Records drawn from a dataset
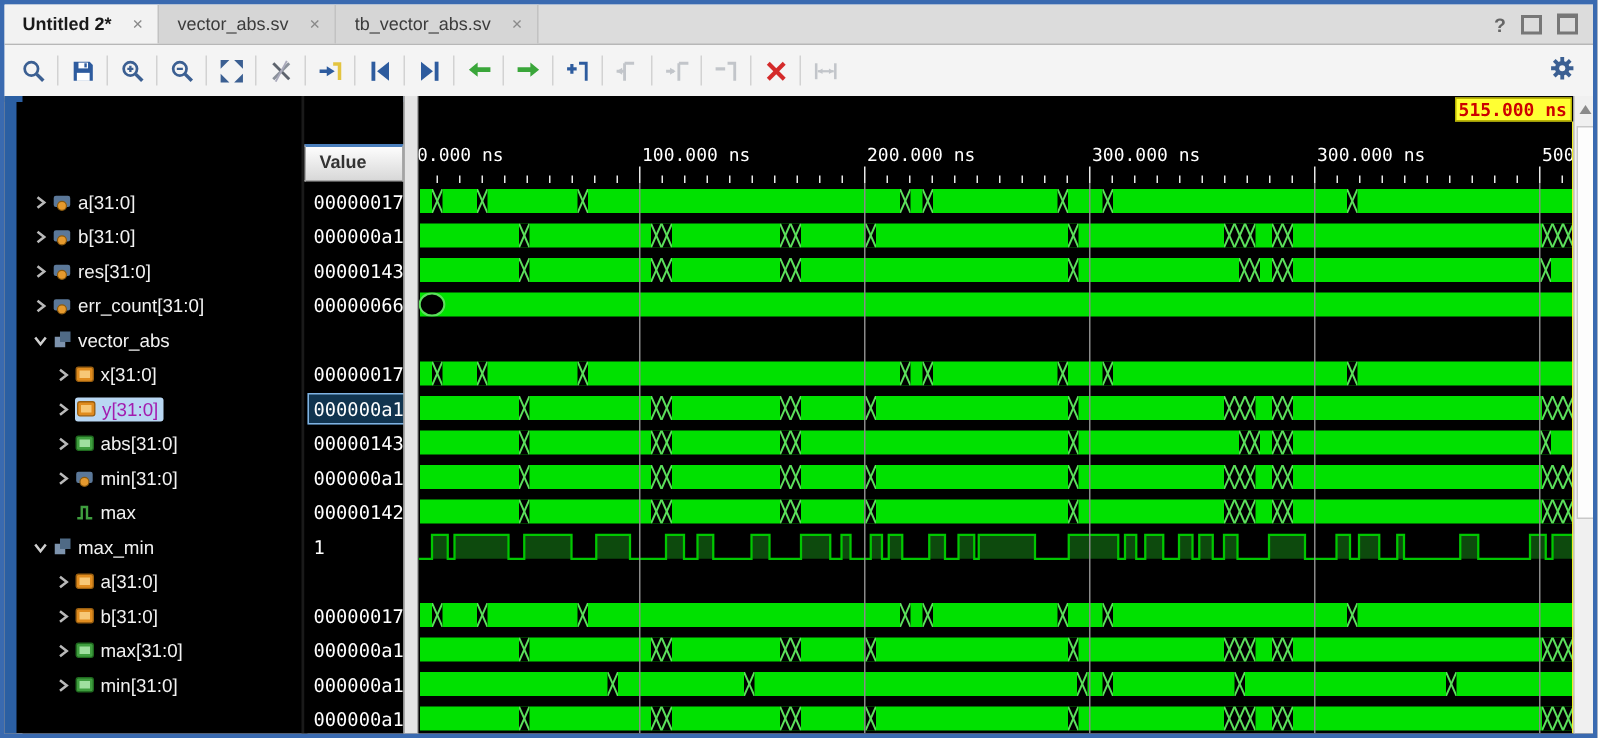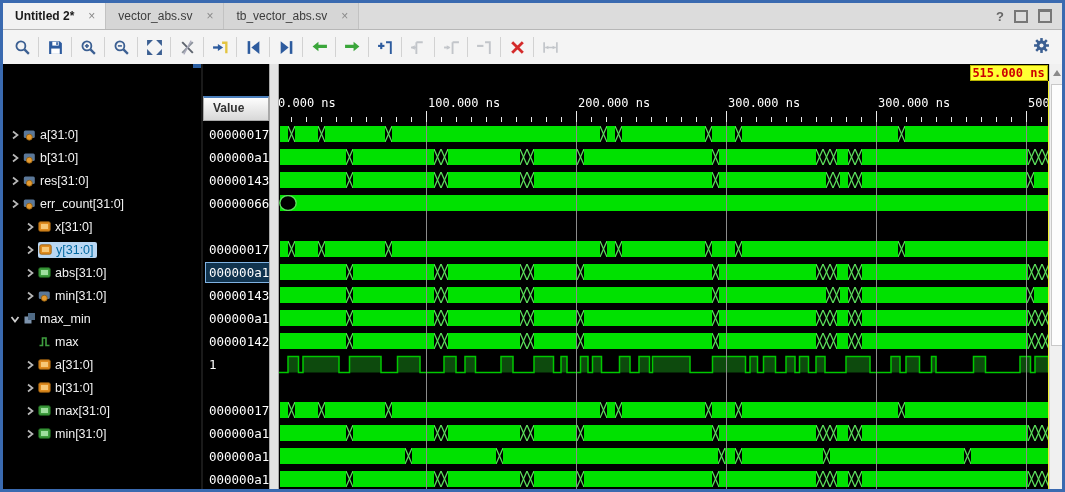--- a/index.html
+++ b/index.html
@@ -25,7 +25,7 @@
   #left-strip{position:absolute;left:0;top:0;width:8px;bottom:0;background:#2b5fa3;}
   #panel-accent{position:absolute;left:0;top:0;width:273px;height:4px;background:#2b5fa3;}
   .panel-head{position:absolute;height:25px;top:32px;background:linear-gradient(#fdfdfd,#d8d8d8);border:1px solid #a9a9a9;border-top:2px solid #4a7ebb;box-sizing:border-box;font-size:12px;font-weight:bold;color:#333;line-height:21px;padding-left:9px;}
-  #names-panel{position:absolute;left:0;top:0;width:190px;bottom:0;background:#000;overflow:hidden;}
+  #names-panel{position:absolute;left:12px;top:0;width:190px;bottom:0;background:#000;overflow:hidden;}
   #values-panel{position:absolute;left:200px;top:0;width:66px;bottom:0;background:#000;overflow:hidden;}
   #names-head{left:8px;width:190px;}
   #values-head{left:200px;width:66px;}

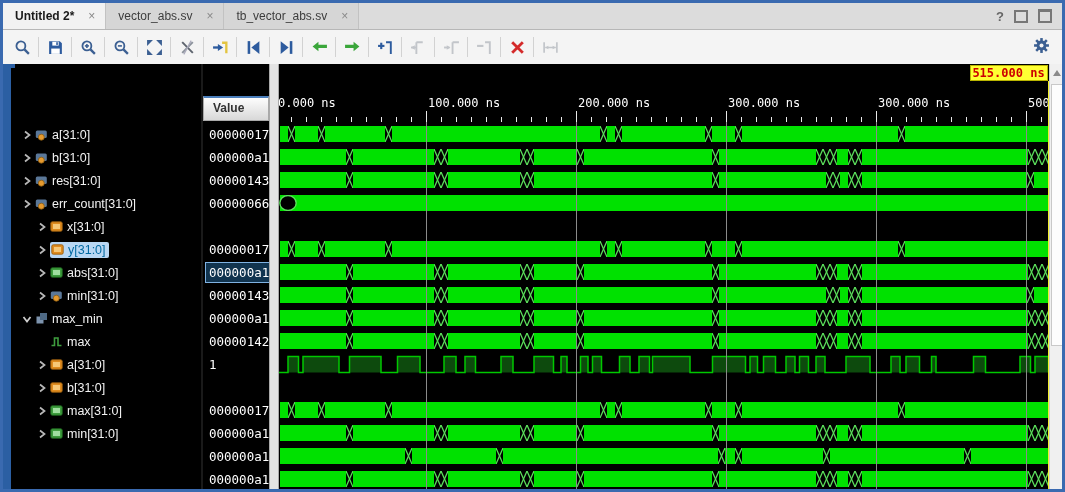--- a/index.html
+++ b/index.html
@@ -293,6 +293,20 @@
               </svg>
             </span>
             <span class="nm">err_count[31:0]</span>
+          </div>
+          <div class="trow" style="padding-left: 6px;">
+            <span class="chev">
+              <svg viewBox="0 0 12 12">
+                <path d="M2.5 4 L6 8.5 L9.5 4" fill="none" stroke="#cfcfcf" stroke-width="1.7"></path>
+              </svg>
+            </span>
+            <span class="sicon">
+              <svg viewBox="0 0 13 13">
+                <rect x="1.5" y="4.5" width="7" height="7" fill="#7d93ad"></rect>
+                <rect x="5" y="1" width="7" height="7" fill="#4f6a85"></rect>
+              </svg>
+            </span>
+            <span class="nm">vector_abs</span>
           </div>
           <div class="trow" style="padding-left: 21px;">
             <span class="chev">

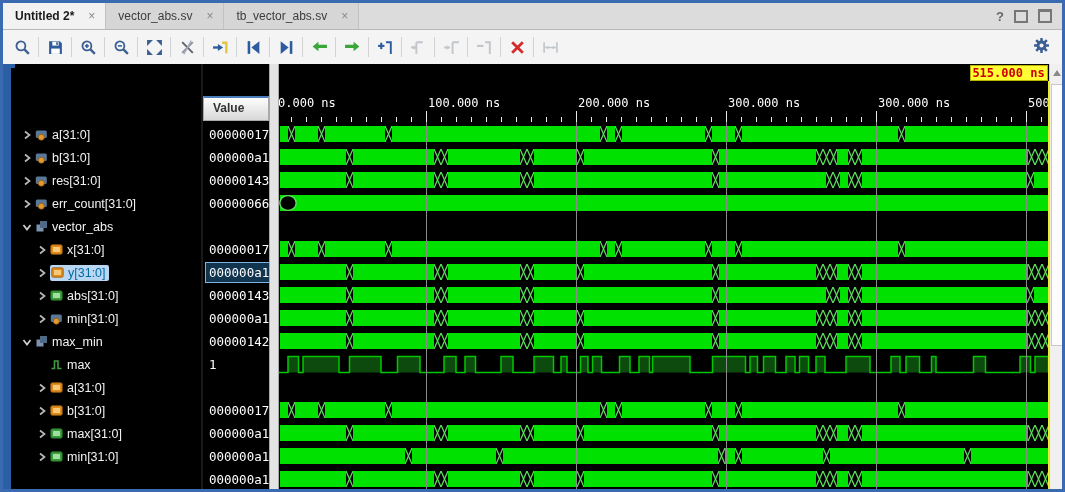--- a/index.html
+++ b/index.html
@@ -36,7 +36,7 @@
   .sicon{width:13px;height:13px;flex:0 0 13px;margin-right:4px;}
   .sicon svg,.chev svg{width:100%;height:100%;display:block;}
   .selwrap{display:flex;align-items:center;background:#b9d7f3;border-radius:2px;padding:1px 3px 1px 1px;color:#111;}
-  .selwrap .nm{color:#0369a1;}
+  .selwrap .nm{color:#a21caf;}
   .vrow{height:23px;line-height:23px;font-family:"DejaVu Sans Mono",monospace;font-size:12.5px;color:#fff;padding-left:6px;}
   .vsel{display:inline-block;line-height:19px;height:19px;margin-top:1px;padding:0 3px;margin-left:-4px;background:#11344f;border:1px solid #7fb2e2;color:#fff;}
   

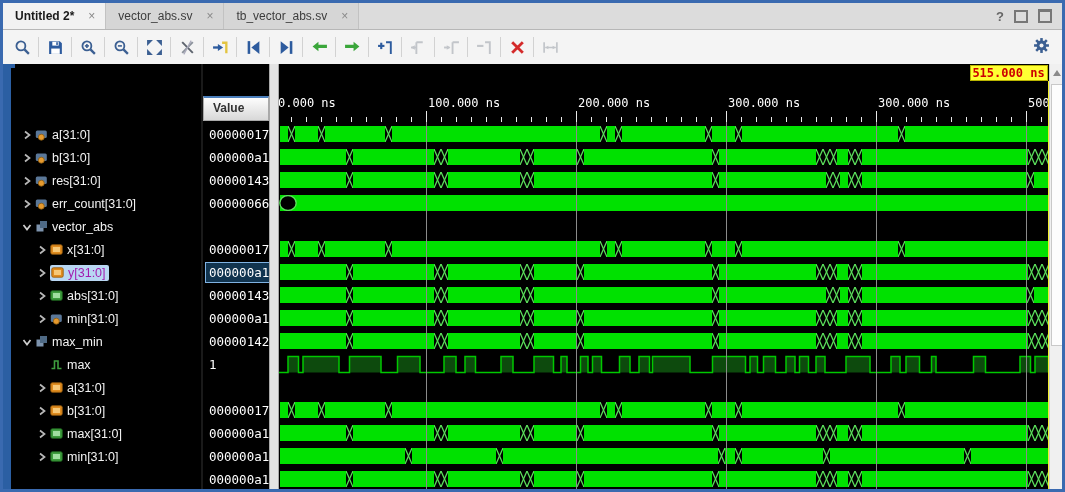--- a/index.html
+++ b/index.html
@@ -366,20 +366,6 @@
             </span>
             <span class="nm">min[31:0]</span>
           </div>
-          <div class="trow" style="padding-left: 6px;">
-            <span class="chev">
-              <svg viewBox="0 0 12 12">
-                <path d="M2.5 4 L6 8.5 L9.5 4" fill="none" stroke="#cfcfcf" stroke-width="1.7"></path>
-              </svg>
-            </span>
-            <span class="sicon">
-              <svg viewBox="0 0 13 13">
-                <rect x="1.5" y="4.5" width="7" height="7" fill="#7d93ad"></rect>
-                <rect x="5" y="1" width="7" height="7" fill="#4f6a85"></rect>
-              </svg>
-            </span>
-            <span class="nm">max_min</span>
-          </div>
           <div class="trow" style="padding-left: 21px;">
             <span class="chev"></span>
             <span class="sicon">
@@ -388,6 +374,20 @@
               </svg>
             </span>
             <span class="nm">max</span>
+          </div>
+          <div class="trow" style="padding-left: 6px;">
+            <span class="chev">
+              <svg viewBox="0 0 12 12">
+                <path d="M2.5 4 L6 8.5 L9.5 4" fill="none" stroke="#cfcfcf" stroke-width="1.7"></path>
+              </svg>
+            </span>
+            <span class="sicon">
+              <svg viewBox="0 0 13 13">
+                <rect x="1.5" y="4.5" width="7" height="7" fill="#7d93ad"></rect>
+                <rect x="5" y="1" width="7" height="7" fill="#4f6a85"></rect>
+              </svg>
+            </span>
+            <span class="nm">max_min</span>
           </div>
           <div class="trow" style="padding-left: 21px;">
             <span class="chev">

TO DO:
All of the lines above must be printed again exactly, and no picture may appear in the copy.

SOLUTION TO THE EXERCISE:
--- a/index.html
+++ b/index.html
@@ -25,7 +25,7 @@
   #left-strip{position:absolute;left:0;top:0;width:8px;bottom:0;background:#2b5fa3;}
   #panel-accent{position:absolute;left:0;top:0;width:273px;height:4px;background:#2b5fa3;}
   .panel-head{position:absolute;height:25px;top:32px;background:linear-gradient(#fdfdfd,#d8d8d8);border:1px solid #a9a9a9;border-top:2px solid #4a7ebb;box-sizing:border-box;font-size:12px;font-weight:bold;color:#333;line-height:21px;padding-left:9px;}
-  #names-panel{position:absolute;left:0;top:0;width:190px;bottom:0;background:#000;overflow:hidden;}
+  #names-panel{position:absolute;left:12px;top:0;width:190px;bottom:0;background:#000;overflow:hidden;}
   #values-panel{position:absolute;left:200px;top:0;width:66px;bottom:0;background:#000;overflow:hidden;}
   #names-head{left:8px;width:190px;}
   #values-head{left:200px;width:66px;}

--- a/index.html
+++ b/index.html
@@ -293,6 +293,20 @@
               </svg>
             </span>
             <span class="nm">err_count[31:0]</span>
+          </div>
+          <div class="trow" style="padding-left: 6px;">
+            <span class="chev">
+              <svg viewBox="0 0 12 12">
+                <path d="M2.5 4 L6 8.5 L9.5 4" fill="none" stroke="#cfcfcf" stroke-width="1.7"></path>
+              </svg>
+            </span>
+            <span class="sicon">
+              <svg viewBox="0 0 13 13">
+                <rect x="1.5" y="4.5" width="7" height="7" fill="#7d93ad"></rect>
+                <rect x="5" y="1" width="7" height="7" fill="#4f6a85"></rect>
+              </svg>
+            </span>
+            <span class="nm">vector_abs</span>
           </div>
           <div class="trow" style="padding-left: 21px;">
             <span class="chev">

--- a/index.html
+++ b/index.html
@@ -36,7 +36,7 @@
   .sicon{width:13px;height:13px;flex:0 0 13px;margin-right:4px;}
   .sicon svg,.chev svg{width:100%;height:100%;display:block;}
   .selwrap{display:flex;align-items:center;background:#b9d7f3;border-radius:2px;padding:1px 3px 1px 1px;color:#111;}
-  .selwrap .nm{color:#0369a1;}
+  .selwrap .nm{color:#a21caf;}
   .vrow{height:23px;line-height:23px;font-family:"DejaVu Sans Mono",monospace;font-size:12.5px;color:#fff;padding-left:6px;}
   .vsel{display:inline-block;line-height:19px;height:19px;margin-top:1px;padding:0 3px;margin-left:-4px;background:#11344f;border:1px solid #7fb2e2;color:#fff;}
   

--- a/index.html
+++ b/index.html
@@ -366,20 +366,6 @@
             </span>
             <span class="nm">min[31:0]</span>
           </div>
-          <div class="trow" style="padding-left: 6px;">
-            <span class="chev">
-              <svg viewBox="0 0 12 12">
-                <path d="M2.5 4 L6 8.5 L9.5 4" fill="none" stroke="#cfcfcf" stroke-width="1.7"></path>
-              </svg>
-            </span>
-            <span class="sicon">
-              <svg viewBox="0 0 13 13">
-                <rect x="1.5" y="4.5" width="7" height="7" fill="#7d93ad"></rect>
-                <rect x="5" y="1" width="7" height="7" fill="#4f6a85"></rect>
-              </svg>
-            </span>
-            <span class="nm">max_min</span>
-          </div>
           <div class="trow" style="padding-left: 21px;">
             <span class="chev"></span>
             <span class="sicon">
@@ -388,6 +374,20 @@
               </svg>
             </span>
             <span class="nm">max</span>
+          </div>
+          <div class="trow" style="padding-left: 6px;">
+            <span class="chev">
+              <svg viewBox="0 0 12 12">
+                <path d="M2.5 4 L6 8.5 L9.5 4" fill="none" stroke="#cfcfcf" stroke-width="1.7"></path>
+              </svg>
+            </span>
+            <span class="sicon">
+              <svg viewBox="0 0 13 13">
+                <rect x="1.5" y="4.5" width="7" height="7" fill="#7d93ad"></rect>
+                <rect x="5" y="1" width="7" height="7" fill="#4f6a85"></rect>
+              </svg>
+            </span>
+            <span class="nm">max_min</span>
           </div>
           <div class="trow" style="padding-left: 21px;">
             <span class="chev">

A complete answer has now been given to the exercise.